=== Begin Enclosure ===
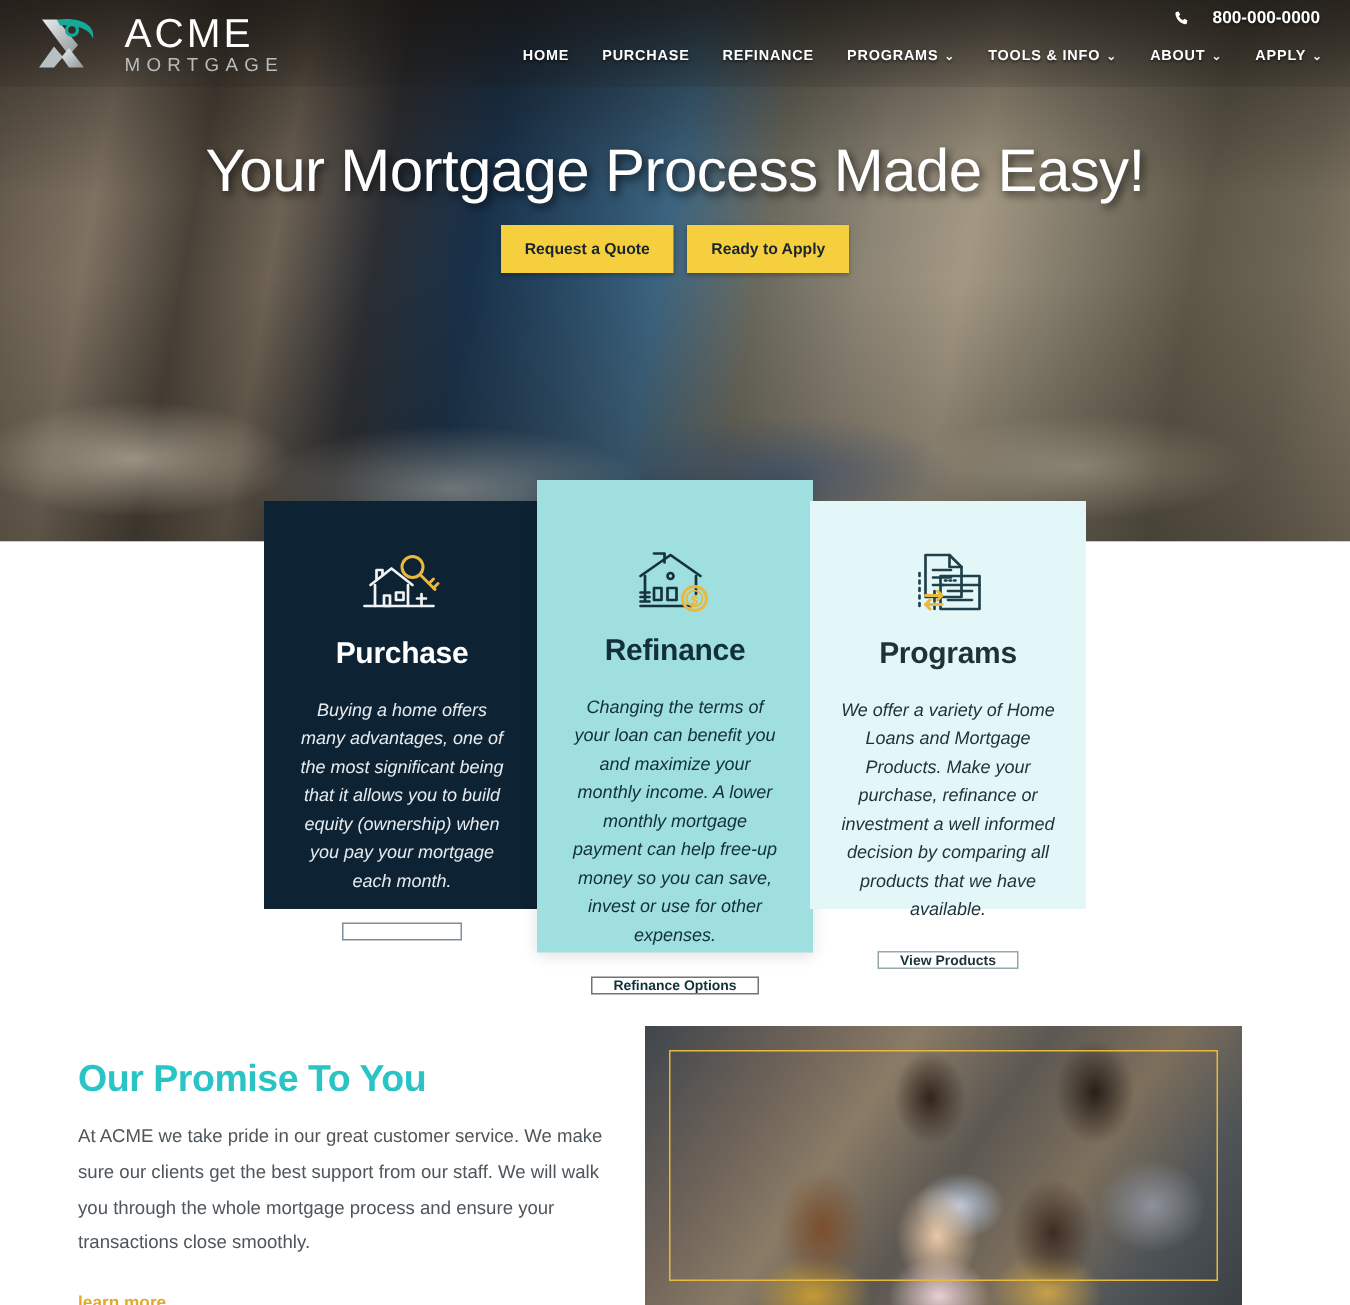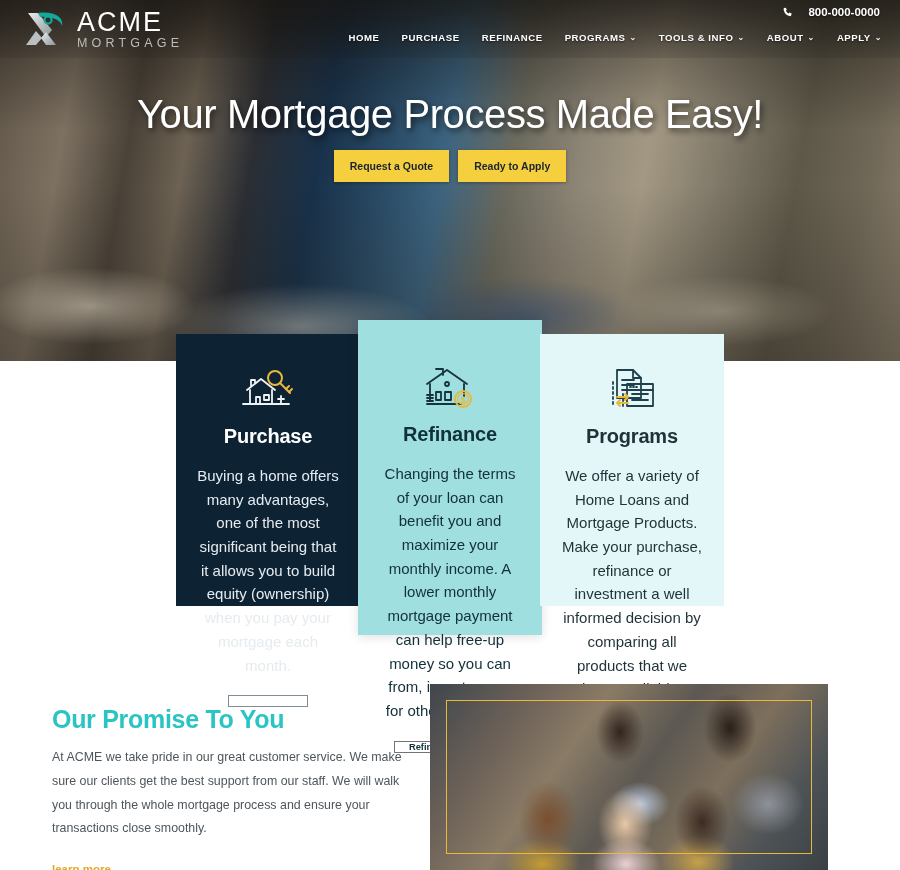--- a/index.html
+++ b/index.html
@@ -35,21 +35,21 @@
       radial-gradient(ellipse 170px 55px at 520px 130px, rgba(40,70,110,.55), rgba(0,0,0,0) 70%),
       radial-gradient(ellipse 160px 50px at 720px 125px, rgba(190,180,160,.45), rgba(0,0,0,0) 70%),
       linear-gradient(to bottom, rgba(0,0,0,0) 0%, rgba(30,26,20,.35) 100%);
   }
   .topbar {
     position: absolute; top: 0; left: 0; width: 900px; height: 58px;
     background: linear-gradient(to bottom, rgba(25,22,18,.55), rgba(25,22,18,.12));
   }
   .logo {
     position: absolute; left: 22px; top: 9px;
-    display: flex; align-items: center; gap: 9px;
+    display: flex; align-items: center; gap: 15px;
   }
   .logo-mark { width: 46px; height: 38px; display: block; }
   .logo-text { line-height: 1; }
   .logo-acme {
     font-size: 27px; letter-spacing: 2px; color: #ffffff; font-weight: 400;
     font-family: "Liberation Sans", sans-serif;
   }
   .logo-mortgage {
     font-size: 12.5px; letter-spacing: 4.2px; color: #b9bdbe; font-weight: 400;
     margin-top: 1px;
@@ -111,22 +111,23 @@
     left: 540px; top: 334px; width: 184px; height: 272px;
     background: #e3f7f8; color: #1e3238;
   }
   .card-icon { margin-top: 32px; height: 46px; display: flex; align-items: center; }
   .card-refinance .card-icon { margin-top: 44px; }
   .card-icon svg { display: block; }
   .card-title {
     margin-top: 13px; font-size: 20px; font-weight: bold; letter-spacing: -.2px;
   }
   .card-body {
-    margin-top: 16px; font-size: 15px; line-height: 1.58;
+    margin-top: 16px; font-size: 12px; line-height: 1.58;
     text-align: center;
+    font-style: italic;
   }
   .card-purchase .card-body { color: #e6ebef; }
   .card-btn {
     margin-top: 18px; font-size: 9.3px; font-weight: bold;
     padding: 0 14px; height: 28px;
     display: flex; align-items: center; justify-content: center;
     background: transparent; cursor: pointer;
   }
   .card-purchase .card-btn { border: 1px solid #7f8d98; color: #ffffff; }
   .card-refinance .card-btn { border: 1px solid #737373; color: #123038; }
@@ -287,21 +288,21 @@
             <path d="M8 40 h34"></path>
           </g>
           <g>
             <circle cx="44" cy="35" r="8" fill="none" stroke="#e8b93c" stroke-width="2"></circle>
             <circle cx="44" cy="35" r="5.3" fill="none" stroke="#e8b93c" stroke-width="1.2"></circle>
             <text x="44" y="39" text-anchor="middle" font-size="9" font-family="Liberation Sans, sans-serif" font-weight="bold" fill="#e8b93c">$</text>
           </g>
         </svg>
       </div>
       <div class="card-title">Refinance</div>
-      <div class="card-body">Changing the terms of your loan can benefit you and maximize your monthly income. A lower monthly mortgage payment can help free-up money so you can from, invest or use for other expenses.</div>
+      <div class="card-body">Changing the terms of your loan can benefit you and maximize your monthly income. A lower monthly mortgage payment can help free-up money so you can save, invest or use for other expenses.</div>
       <button class="card-btn">Refinance Options</button>
     </div>
 
     <div class="card card-programs">
       <div class="card-icon">
         <svg width="58" height="46" viewBox="0 0 58 46">
           <g fill="none" stroke="#20414c" stroke-width="1.8" stroke-linejoin="round" stroke-linecap="round">
             <path d="M14 4 h16 l8 8 v20 h-24 z"></path>
             <path d="M30 4 v8 h8"></path>
             <path d="M19 14 h12 M19 19 h12 M19 24 h7"></path>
=== End Enclosure ===
Work order: Skipping the pictures, transcribe each line above exactly as it appears.

Problem solution:
--- a/index.html
+++ b/index.html
@@ -35,21 +35,21 @@
       radial-gradient(ellipse 170px 55px at 520px 130px, rgba(40,70,110,.55), rgba(0,0,0,0) 70%),
       radial-gradient(ellipse 160px 50px at 720px 125px, rgba(190,180,160,.45), rgba(0,0,0,0) 70%),
       linear-gradient(to bottom, rgba(0,0,0,0) 0%, rgba(30,26,20,.35) 100%);
   }
   .topbar {
     position: absolute; top: 0; left: 0; width: 900px; height: 58px;
     background: linear-gradient(to bottom, rgba(25,22,18,.55), rgba(25,22,18,.12));
   }
   .logo {
     position: absolute; left: 22px; top: 9px;
-    display: flex; align-items: center; gap: 9px;
+    display: flex; align-items: center; gap: 15px;
   }
   .logo-mark { width: 46px; height: 38px; display: block; }
   .logo-text { line-height: 1; }
   .logo-acme {
     font-size: 27px; letter-spacing: 2px; color: #ffffff; font-weight: 400;
     font-family: "Liberation Sans", sans-serif;
   }
   .logo-mortgage {
     font-size: 12.5px; letter-spacing: 4.2px; color: #b9bdbe; font-weight: 400;
     margin-top: 1px;
@@ -111,22 +111,23 @@
     left: 540px; top: 334px; width: 184px; height: 272px;
     background: #e3f7f8; color: #1e3238;
   }
   .card-icon { margin-top: 32px; height: 46px; display: flex; align-items: center; }
   .card-refinance .card-icon { margin-top: 44px; }
   .card-icon svg { display: block; }
   .card-title {
     margin-top: 13px; font-size: 20px; font-weight: bold; letter-spacing: -.2px;
   }
   .card-body {
-    margin-top: 16px; font-size: 15px; line-height: 1.58;
+    margin-top: 16px; font-size: 12px; line-height: 1.58;
     text-align: center;
+    font-style: italic;
   }
   .card-purchase .card-body { color: #e6ebef; }
   .card-btn {
     margin-top: 18px; font-size: 9.3px; font-weight: bold;
     padding: 0 14px; height: 28px;
     display: flex; align-items: center; justify-content: center;
     background: transparent; cursor: pointer;
   }
   .card-purchase .card-btn { border: 1px solid #7f8d98; color: #ffffff; }
   .card-refinance .card-btn { border: 1px solid #737373; color: #123038; }
@@ -287,21 +288,21 @@
             <path d="M8 40 h34"></path>
           </g>
           <g>
             <circle cx="44" cy="35" r="8" fill="none" stroke="#e8b93c" stroke-width="2"></circle>
             <circle cx="44" cy="35" r="5.3" fill="none" stroke="#e8b93c" stroke-width="1.2"></circle>
             <text x="44" y="39" text-anchor="middle" font-size="9" font-family="Liberation Sans, sans-serif" font-weight="bold" fill="#e8b93c">$</text>
           </g>
         </svg>
       </div>
       <div class="card-title">Refinance</div>
-      <div class="card-body">Changing the terms of your loan can benefit you and maximize your monthly income. A lower monthly mortgage payment can help free-up money so you can from, invest or use for other expenses.</div>
+      <div class="card-body">Changing the terms of your loan can benefit you and maximize your monthly income. A lower monthly mortgage payment can help free-up money so you can save, invest or use for other expenses.</div>
       <button class="card-btn">Refinance Options</button>
     </div>
 
     <div class="card card-programs">
       <div class="card-icon">
         <svg width="58" height="46" viewBox="0 0 58 46">
           <g fill="none" stroke="#20414c" stroke-width="1.8" stroke-linejoin="round" stroke-linecap="round">
             <path d="M14 4 h16 l8 8 v20 h-24 z"></path>
             <path d="M30 4 v8 h8"></path>
             <path d="M19 14 h12 M19 19 h12 M19 24 h7"></path>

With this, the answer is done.